Menurut perwakilan Kepet Adat, I Nyoman Tekat, tanah tersebut mengalami penggusuran massal pada tahun 1994-1995, yang kemudian diserahkan kepada investor. Padahal, jauh sebelum Indonesia merdeka, lahan itu merupakan warisan Kerajaan Mengwi dan telah ditempati masyarakat adat Jimbaran selama bertahun-tahun.
Ia menjelaskan bahwa warga telah lama mengolah tanah tersebut dengan sistem bagi hasil, di mana sebagian dari hasil panen palawija disetorkan ke desa adat. Setelah kemerdekaan, tanah tersebut diambil alih oleh negara dan seharusnya dikembalikan kepada masyarakat.

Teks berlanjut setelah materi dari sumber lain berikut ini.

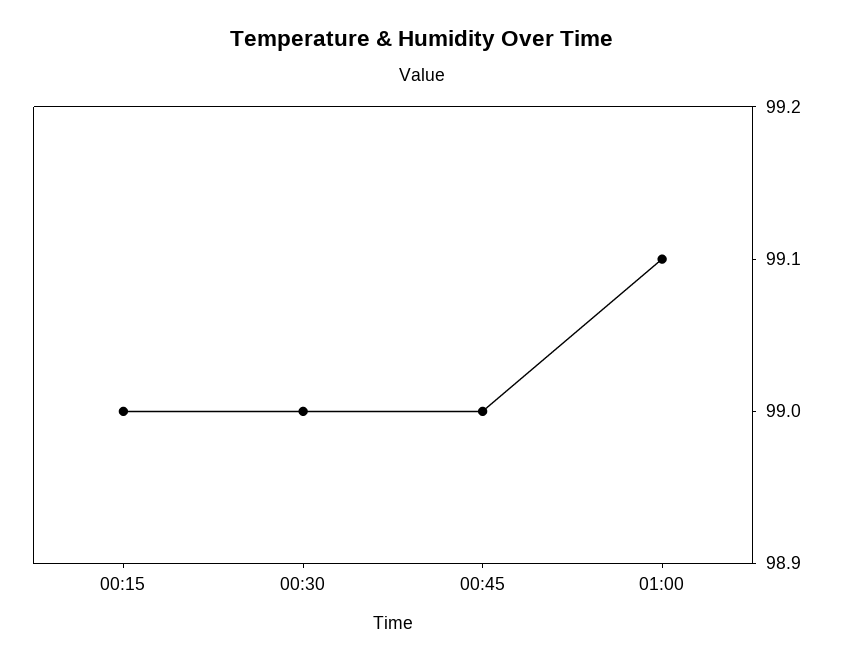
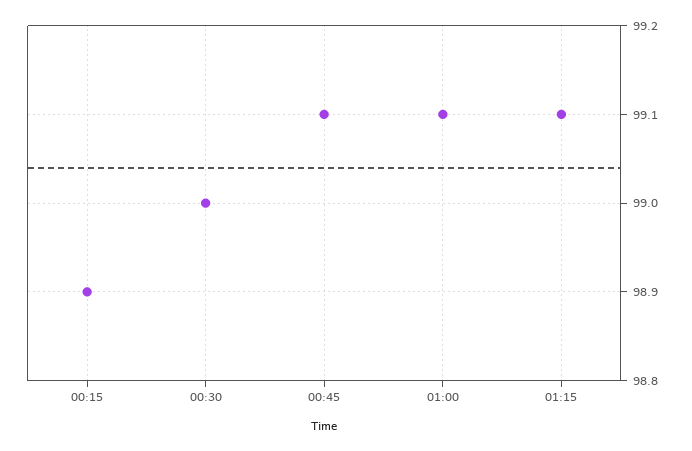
00:15: 99 -> 98.9
00:45: 99 -> 99.1
01:15: none -> 99.1

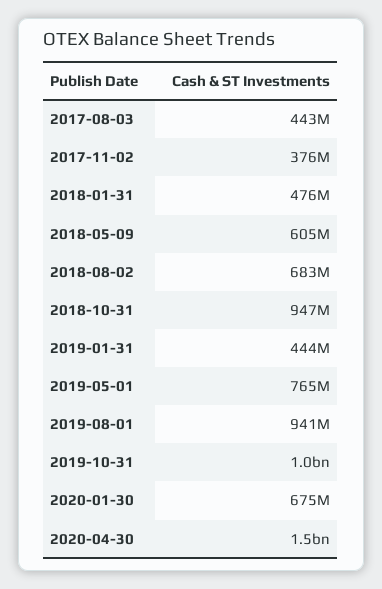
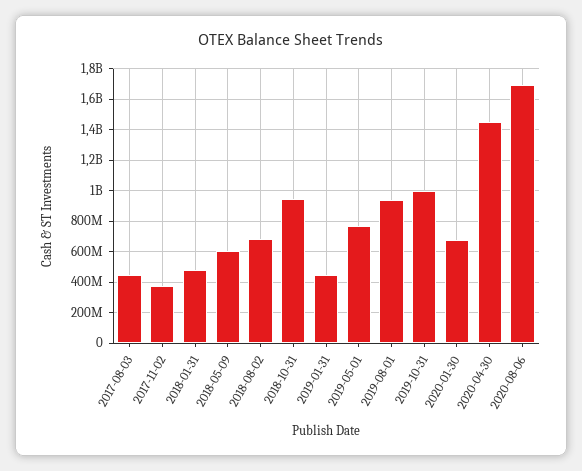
2020-08-06: none -> 1700000000

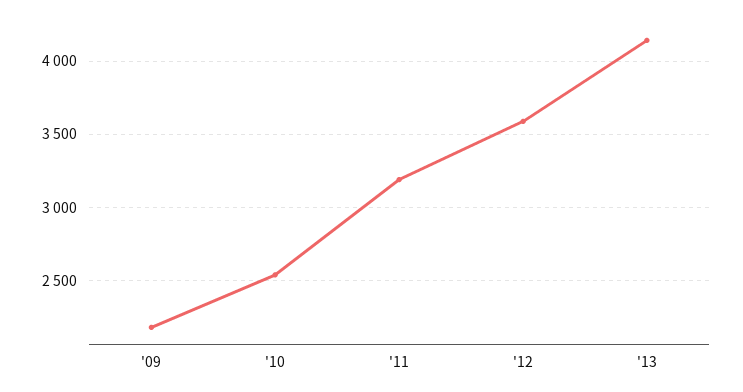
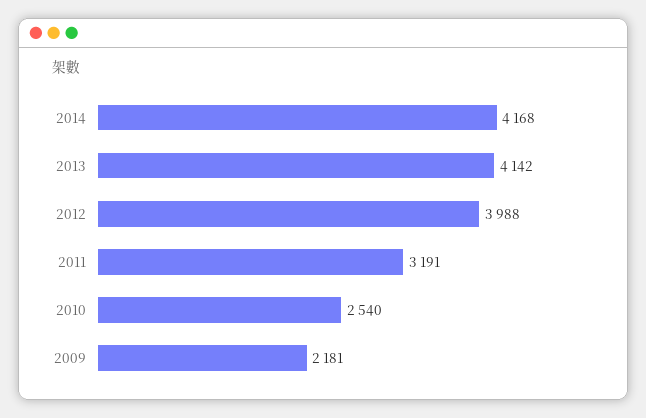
'12: 3600 -> 3988
2014: none -> 4168

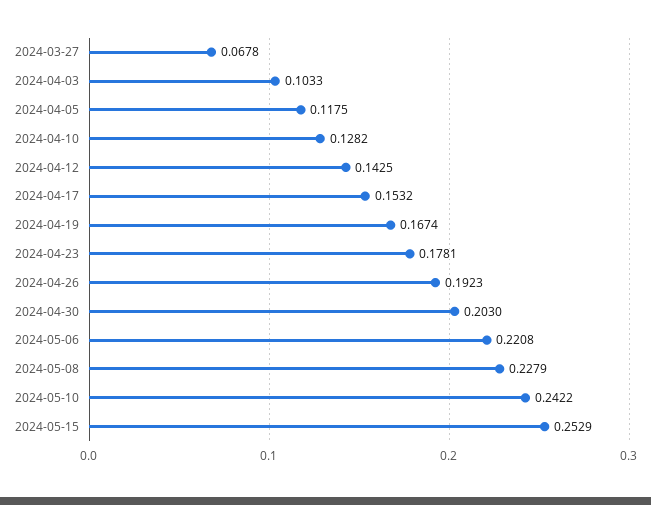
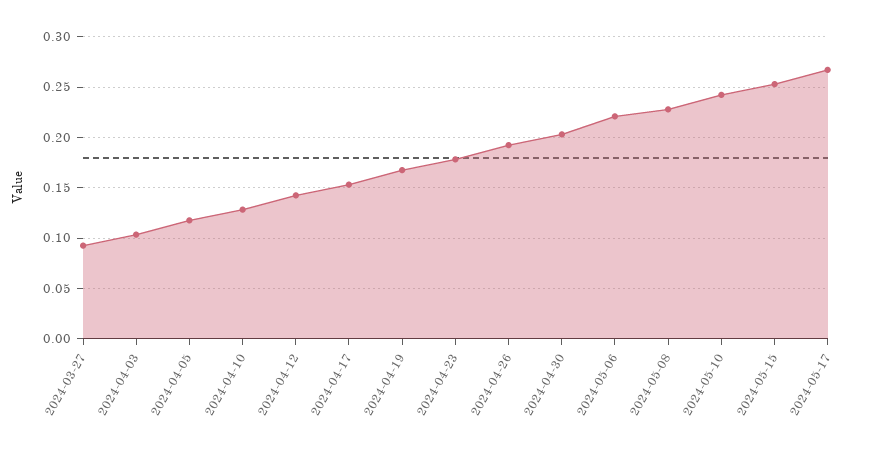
2024-03-27: 0.0678 -> 0.09
2024-05-17: none -> 0.27

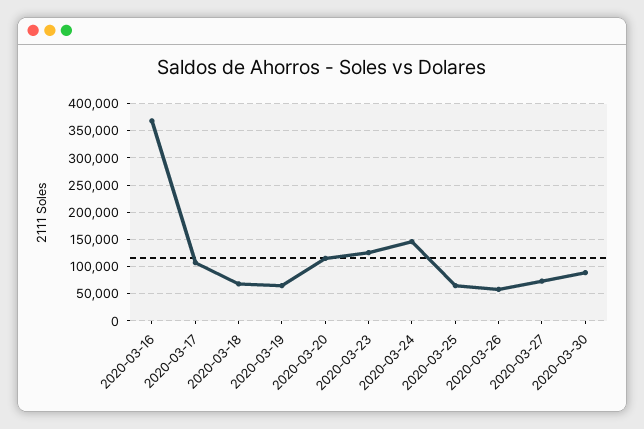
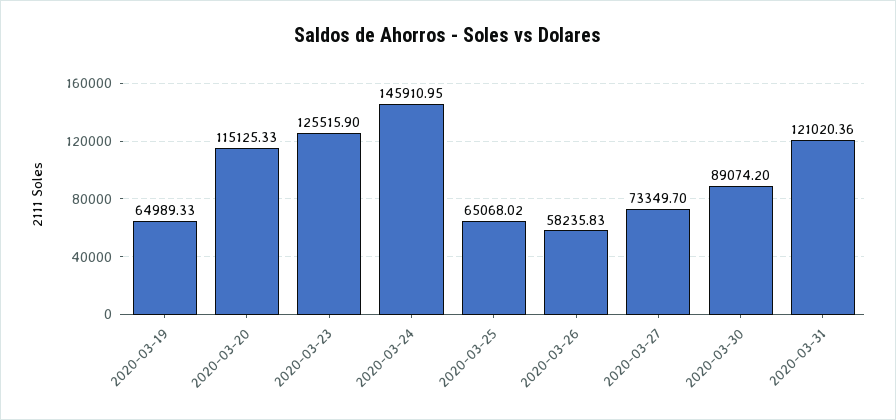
2020-03-16: 375000 -> none
2020-03-17: 100000 -> none
2020-03-18: 75000 -> none
2020-03-31: none -> 121020.36

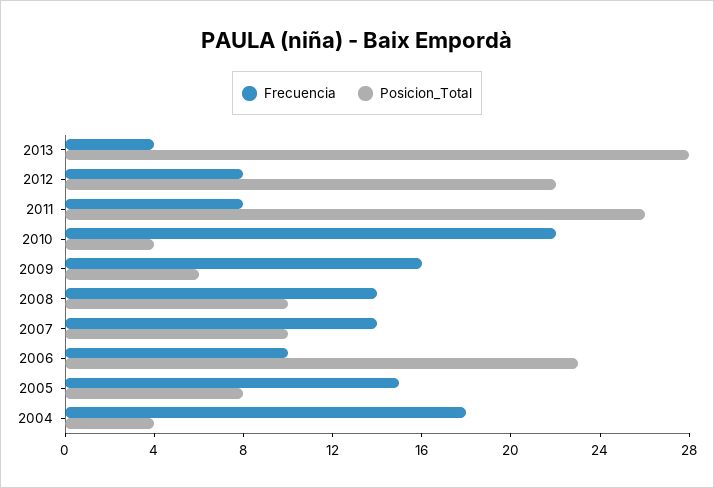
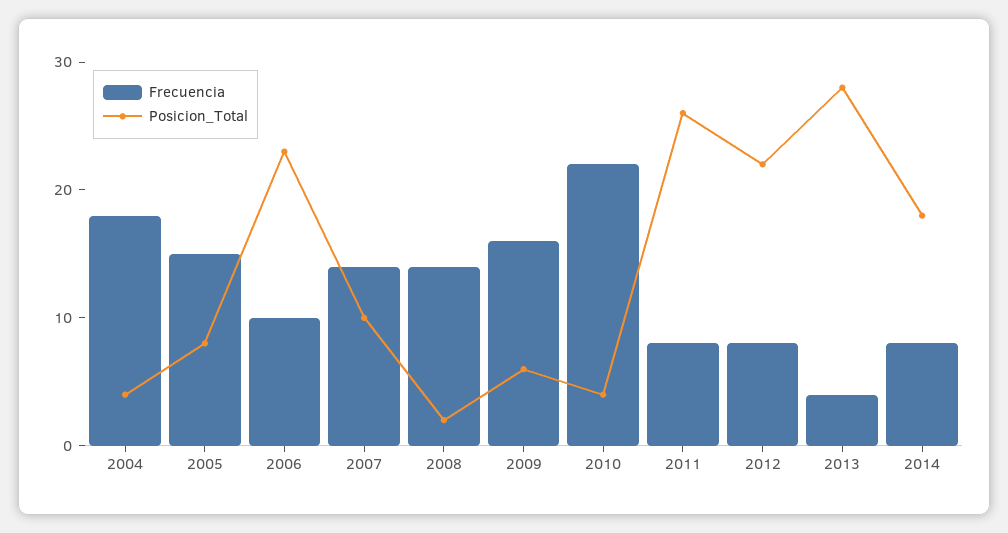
Posicion_Total, 2008: 10 -> 2
Frecuencia, 2014: none -> 8
Posicion_Total, 2014: none -> 18

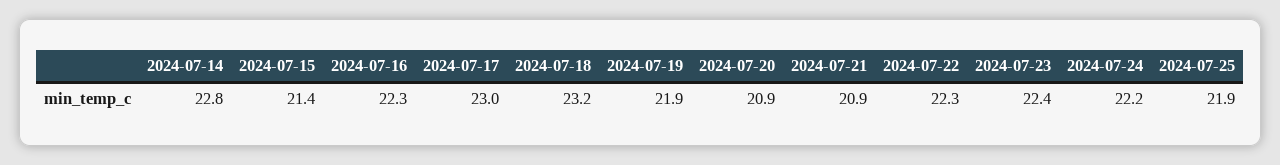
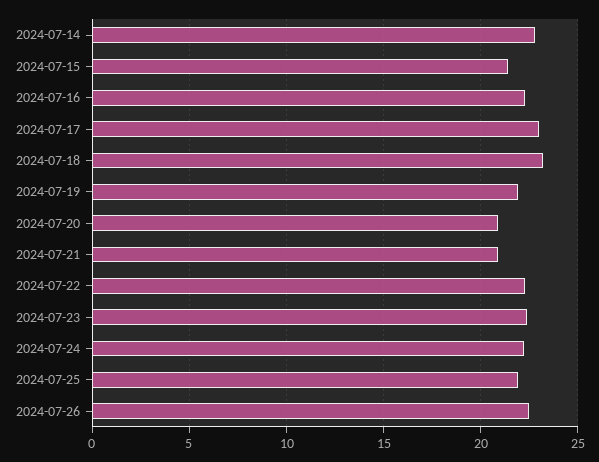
2024-07-26: none -> 22.5

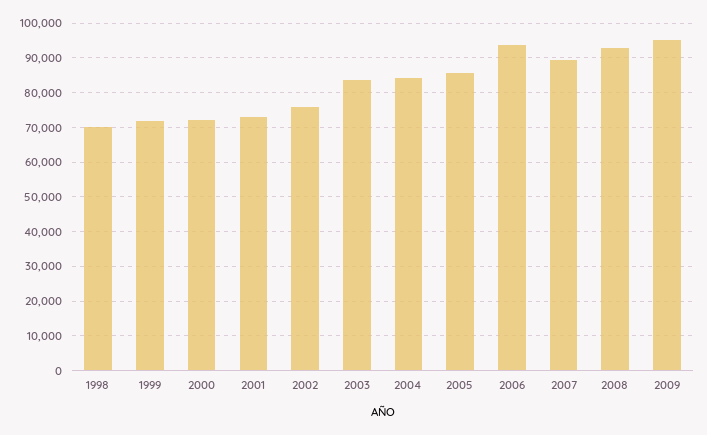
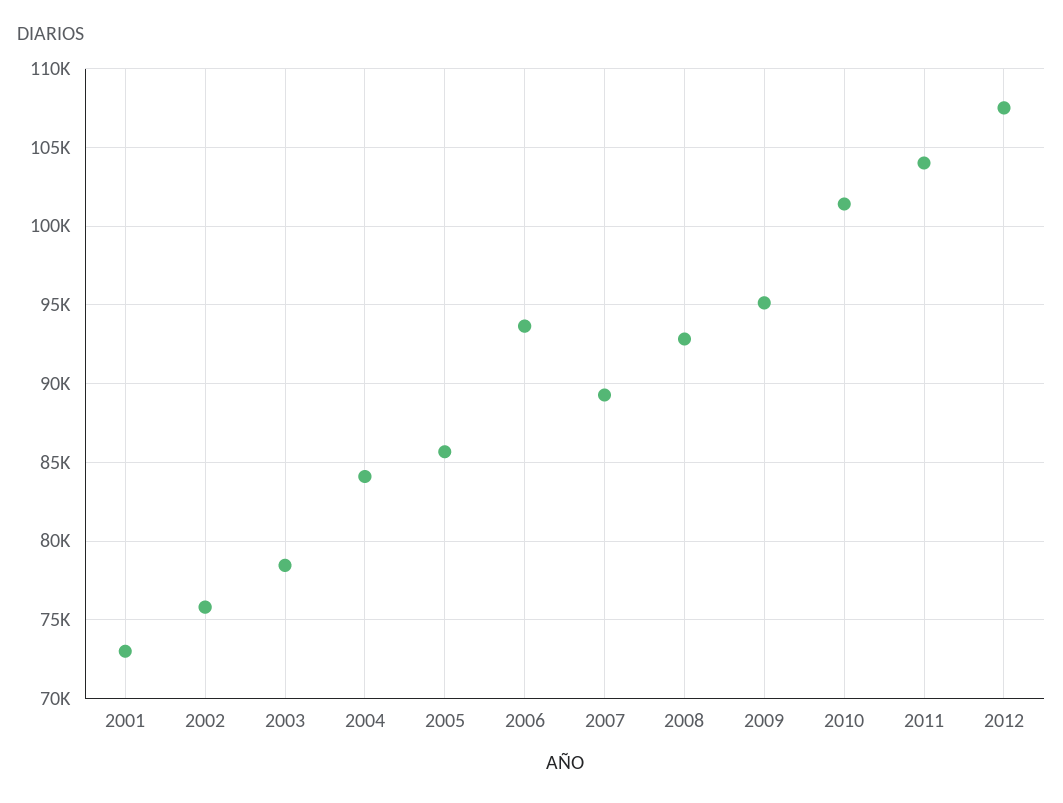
1998: 70000 -> none
1999: 72000 -> none
2000: 72000 -> none
2003: 84000 -> 78500
2010: none -> 101500
2011: none -> 104000
2012: none -> 107500

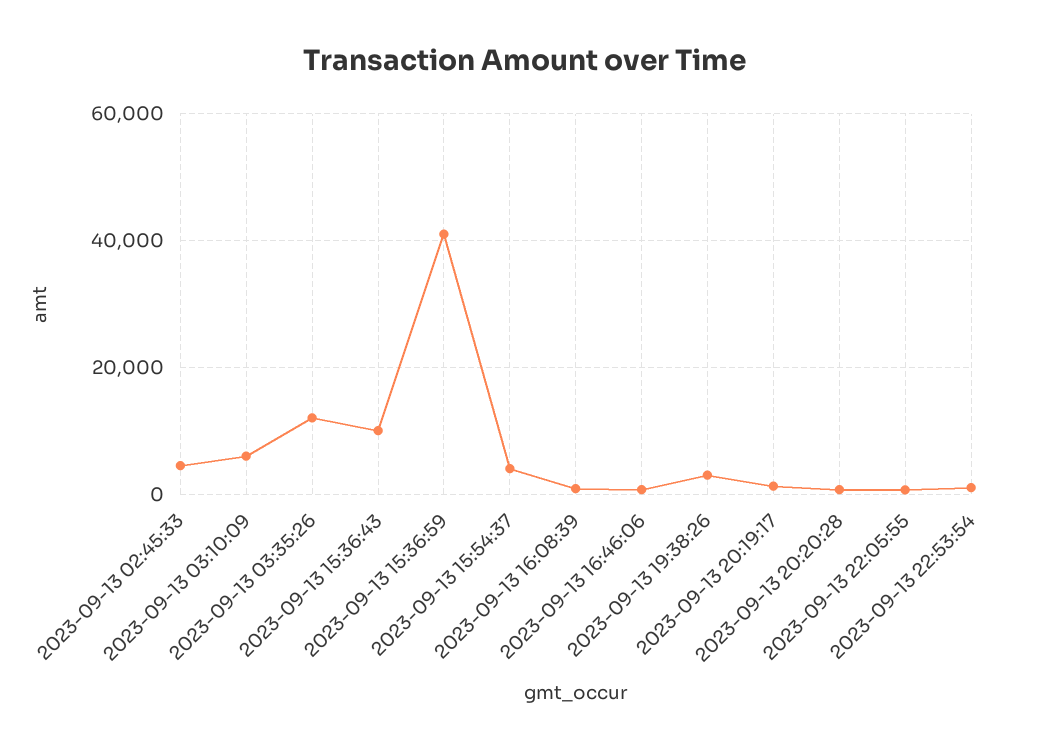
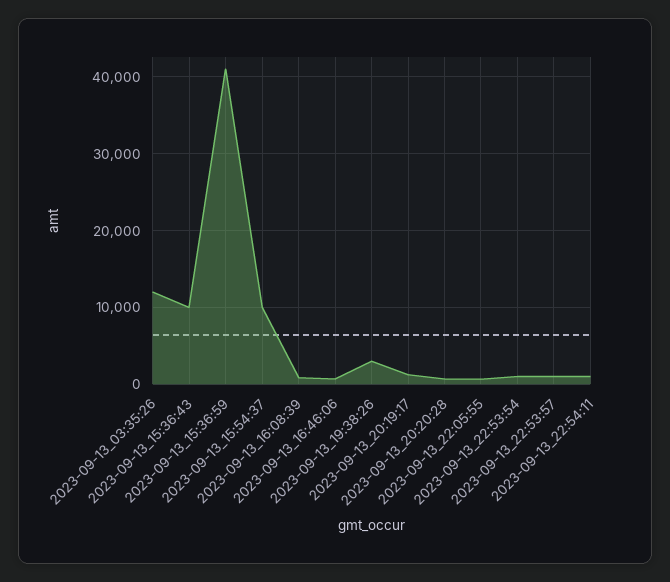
2023-09-13 02:45:33: 4000 -> none
2023-09-13 03:10:09: 6000 -> none
2023-09-13 15:54:37: 4000 -> 10000
2023-09-13_22:53:57: none -> 1000
2023-09-13_22:54:11: none -> 1000

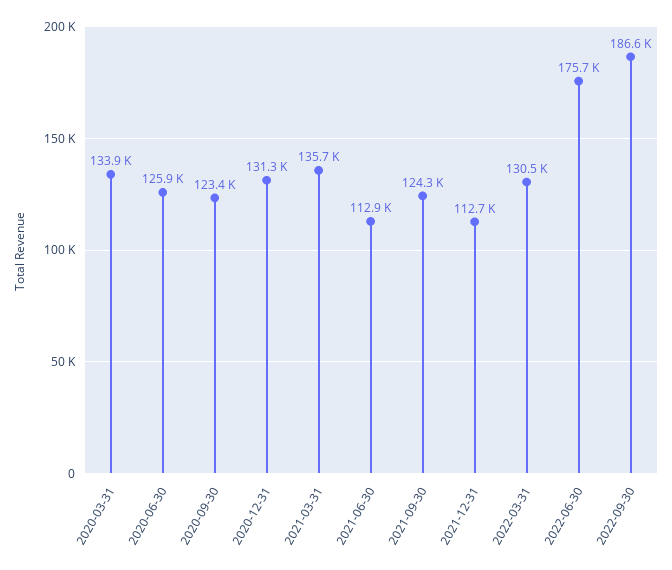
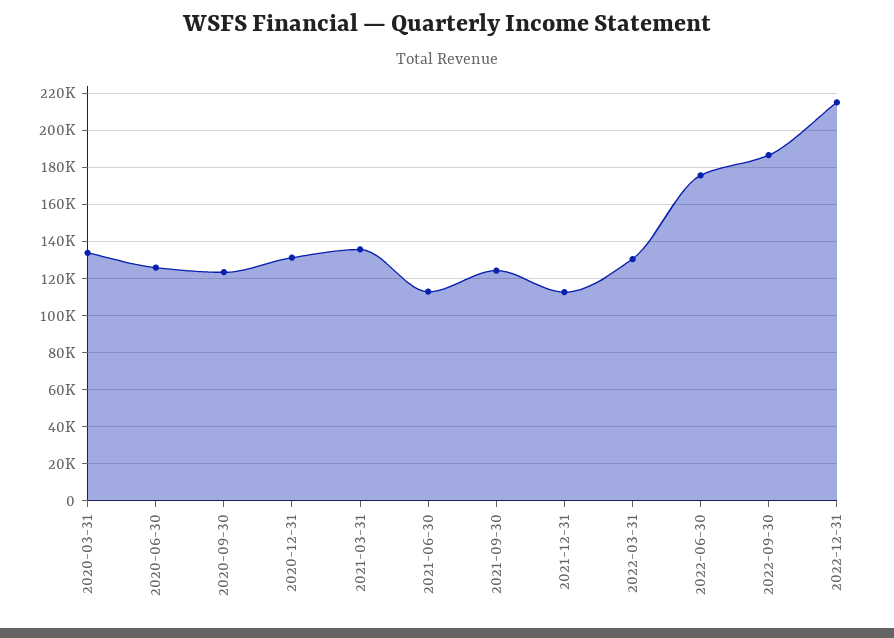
2022-12-31: none -> 215000

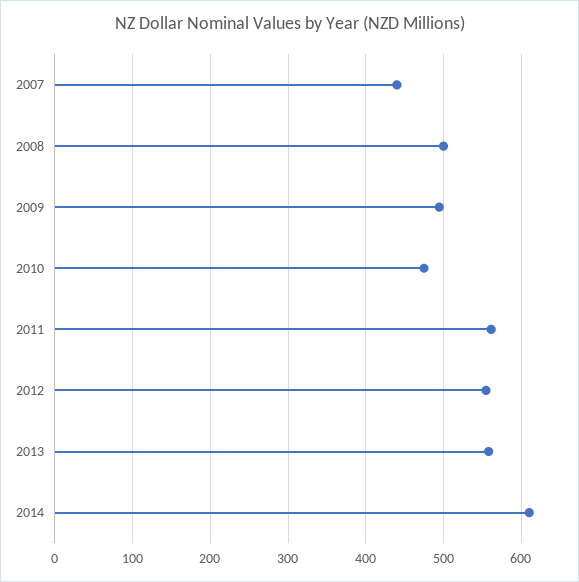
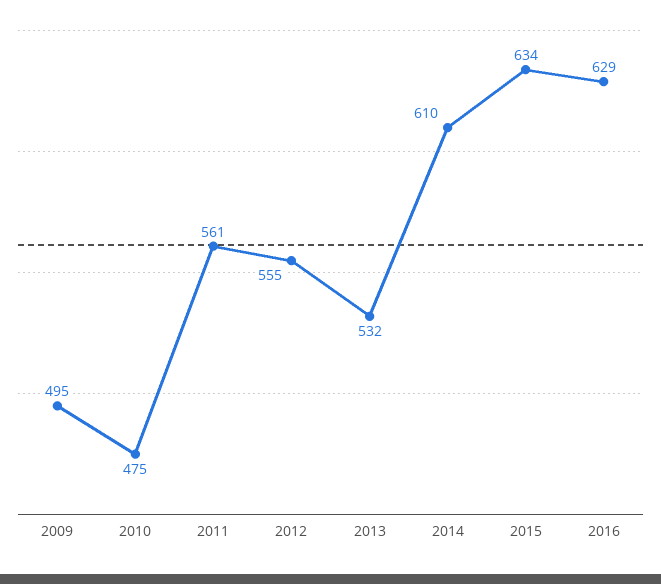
2007: 440 -> none
2008: 500 -> none
2013: 560 -> 532
2015: none -> 634
2016: none -> 629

Namun, hingga kini, tanah tersebut masih bersertifikat HGB dan dikuasai investor, membuat banyak warga kehilangan tempat tinggal. Tekat mengungkapkan bahwa sebagian besar masyarakat telah terusir, menyisakan hanya dua hingga tiga kepala keluarga yang masih bertahan di lahan tersebut.
Warga berharap DPRD Bali bisa memperjuangkan hak mereka dan mengembalikan tanah adat kepada masyarakat yang berhak.